Também na terça, o Conass (Conselho Nacional de Secretários de Saúde) aprovou uma posição conjunta para defender que o Enem seja adiado devido ao aumento de número de casos de Covid no Brasil. O pedido é dirigido ao ministro da Educação, Milton Ribeiro. Na carta, os secretários de saúde afirmam que colocar os candidatos ao Enem em circulação poderá fazer o vírus circular mais e atingir a população vulnerável.

“Apesar dos jovens terem menor risco de desenvolver formas graves e tampouco estar prevista a vacinação da população com menos de 18 anos, o aumento da circulação do vírus nesta população pode ocasionar um aumento da transmissão nos grupos mais vulneráveis”, diz a carta assinada pelo presidente do Conass, Carlos Lula, secretário de Saúde do Maranhão.

“Não é adequado realizar um exame nacional destas proporções num contexto de alta transmissão da doença (Covid-19) e em realidades tão assimétricas no país. Todos os estados possuem regiões de alta transmissão”, disse, no Twitter, Nésio Fernandes de Medeiros Junior, secretário estadual de Saúde do Espírito Santo. “Cada estado possui protocolos específicos para realização de atividades escolares, o Inep deveria ter condições de adaptar-se a essas normas.
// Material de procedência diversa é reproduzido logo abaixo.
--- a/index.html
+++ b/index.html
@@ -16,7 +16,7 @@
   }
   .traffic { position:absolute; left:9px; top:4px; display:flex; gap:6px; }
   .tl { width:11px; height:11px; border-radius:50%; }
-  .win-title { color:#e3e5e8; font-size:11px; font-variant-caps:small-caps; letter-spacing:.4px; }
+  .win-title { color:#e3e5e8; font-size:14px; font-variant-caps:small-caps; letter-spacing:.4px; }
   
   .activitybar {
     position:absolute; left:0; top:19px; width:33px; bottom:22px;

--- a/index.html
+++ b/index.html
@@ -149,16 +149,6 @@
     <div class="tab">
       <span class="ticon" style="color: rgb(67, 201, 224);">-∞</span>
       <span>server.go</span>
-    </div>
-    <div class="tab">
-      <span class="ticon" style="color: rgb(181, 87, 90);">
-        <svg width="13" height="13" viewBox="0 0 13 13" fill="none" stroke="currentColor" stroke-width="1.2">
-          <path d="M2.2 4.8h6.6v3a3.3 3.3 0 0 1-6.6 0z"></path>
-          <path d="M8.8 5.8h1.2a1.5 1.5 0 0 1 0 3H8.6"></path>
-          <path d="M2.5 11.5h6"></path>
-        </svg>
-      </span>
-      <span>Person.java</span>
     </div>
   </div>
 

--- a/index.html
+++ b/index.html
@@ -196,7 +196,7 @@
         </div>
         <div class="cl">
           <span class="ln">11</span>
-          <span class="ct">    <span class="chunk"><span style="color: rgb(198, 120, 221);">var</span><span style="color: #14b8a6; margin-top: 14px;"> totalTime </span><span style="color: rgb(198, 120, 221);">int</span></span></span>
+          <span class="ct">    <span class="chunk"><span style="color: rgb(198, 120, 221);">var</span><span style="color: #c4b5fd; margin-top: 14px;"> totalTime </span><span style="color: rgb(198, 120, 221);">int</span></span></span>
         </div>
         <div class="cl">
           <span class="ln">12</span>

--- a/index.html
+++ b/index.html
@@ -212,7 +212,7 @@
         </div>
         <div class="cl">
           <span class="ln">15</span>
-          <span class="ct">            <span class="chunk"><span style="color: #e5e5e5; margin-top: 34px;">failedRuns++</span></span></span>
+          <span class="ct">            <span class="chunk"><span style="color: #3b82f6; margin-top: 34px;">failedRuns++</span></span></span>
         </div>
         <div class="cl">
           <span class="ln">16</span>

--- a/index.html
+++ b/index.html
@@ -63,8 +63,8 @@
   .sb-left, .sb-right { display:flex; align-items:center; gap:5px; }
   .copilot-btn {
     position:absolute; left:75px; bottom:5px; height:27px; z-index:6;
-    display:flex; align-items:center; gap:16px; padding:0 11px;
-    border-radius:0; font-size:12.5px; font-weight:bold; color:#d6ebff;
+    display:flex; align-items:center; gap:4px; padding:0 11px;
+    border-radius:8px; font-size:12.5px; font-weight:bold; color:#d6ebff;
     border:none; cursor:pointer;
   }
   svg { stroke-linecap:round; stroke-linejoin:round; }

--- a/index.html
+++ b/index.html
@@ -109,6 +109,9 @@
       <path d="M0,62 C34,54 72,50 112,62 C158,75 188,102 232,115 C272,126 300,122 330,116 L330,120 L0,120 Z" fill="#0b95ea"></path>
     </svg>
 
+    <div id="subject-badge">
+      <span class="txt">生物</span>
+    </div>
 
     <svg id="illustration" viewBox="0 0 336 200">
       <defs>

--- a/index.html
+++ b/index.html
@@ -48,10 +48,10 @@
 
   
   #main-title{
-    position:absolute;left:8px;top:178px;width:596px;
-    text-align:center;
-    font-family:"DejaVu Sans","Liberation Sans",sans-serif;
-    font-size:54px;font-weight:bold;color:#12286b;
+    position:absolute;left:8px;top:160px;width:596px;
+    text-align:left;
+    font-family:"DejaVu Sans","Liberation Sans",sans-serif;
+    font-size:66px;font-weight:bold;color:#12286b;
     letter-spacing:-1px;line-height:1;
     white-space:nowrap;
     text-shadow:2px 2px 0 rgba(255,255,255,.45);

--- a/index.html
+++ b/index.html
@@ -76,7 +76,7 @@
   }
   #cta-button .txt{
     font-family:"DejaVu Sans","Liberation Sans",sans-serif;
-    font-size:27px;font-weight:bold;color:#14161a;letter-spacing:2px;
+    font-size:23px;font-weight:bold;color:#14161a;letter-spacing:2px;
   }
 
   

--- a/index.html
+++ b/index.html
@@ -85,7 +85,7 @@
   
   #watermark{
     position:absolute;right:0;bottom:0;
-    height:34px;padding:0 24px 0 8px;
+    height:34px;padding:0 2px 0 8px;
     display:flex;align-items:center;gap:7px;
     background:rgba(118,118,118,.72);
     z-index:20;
Não sendo possível, o único caminho é adiar o exame. Estamos na véspera de iniciar a vacinação no país.”

Nesta terça (12), a média móvel de casos de Covid voltou a bater recorde no Brasil. Nenhum estado apresenta queda nas mortes há cinco dias. O exame terá 14 mil locais de prova e 205 mil salas em todo o país. Nos estados, São Paulo é o que tem o maior número de inscritos (910.482), seguido por Minas Gerais (577.227) e Bahia (446.978).

Na última sexta (7), a Defensoria Pública da União pediu à Justiça o adiamento do Enem, frente ao aumento no número de casos no Brasil. A ação é com conjunto com a UNE, a Ubes e as entidades Campanha Nacional pelo Direito à Educação e Educafro.

Na mesma sexta, mais de 45 entidades científicas publicaram uma carta endereçada ao ministro da Educação, Milton Ribeiro, em que expressam preocupação pela realização do exame. Segundo a carta, as medidas do Inep e do governo federal “não são suficientes para garantir a segurança da população brasileira, num momento de visível agravamento da pandemia no país”.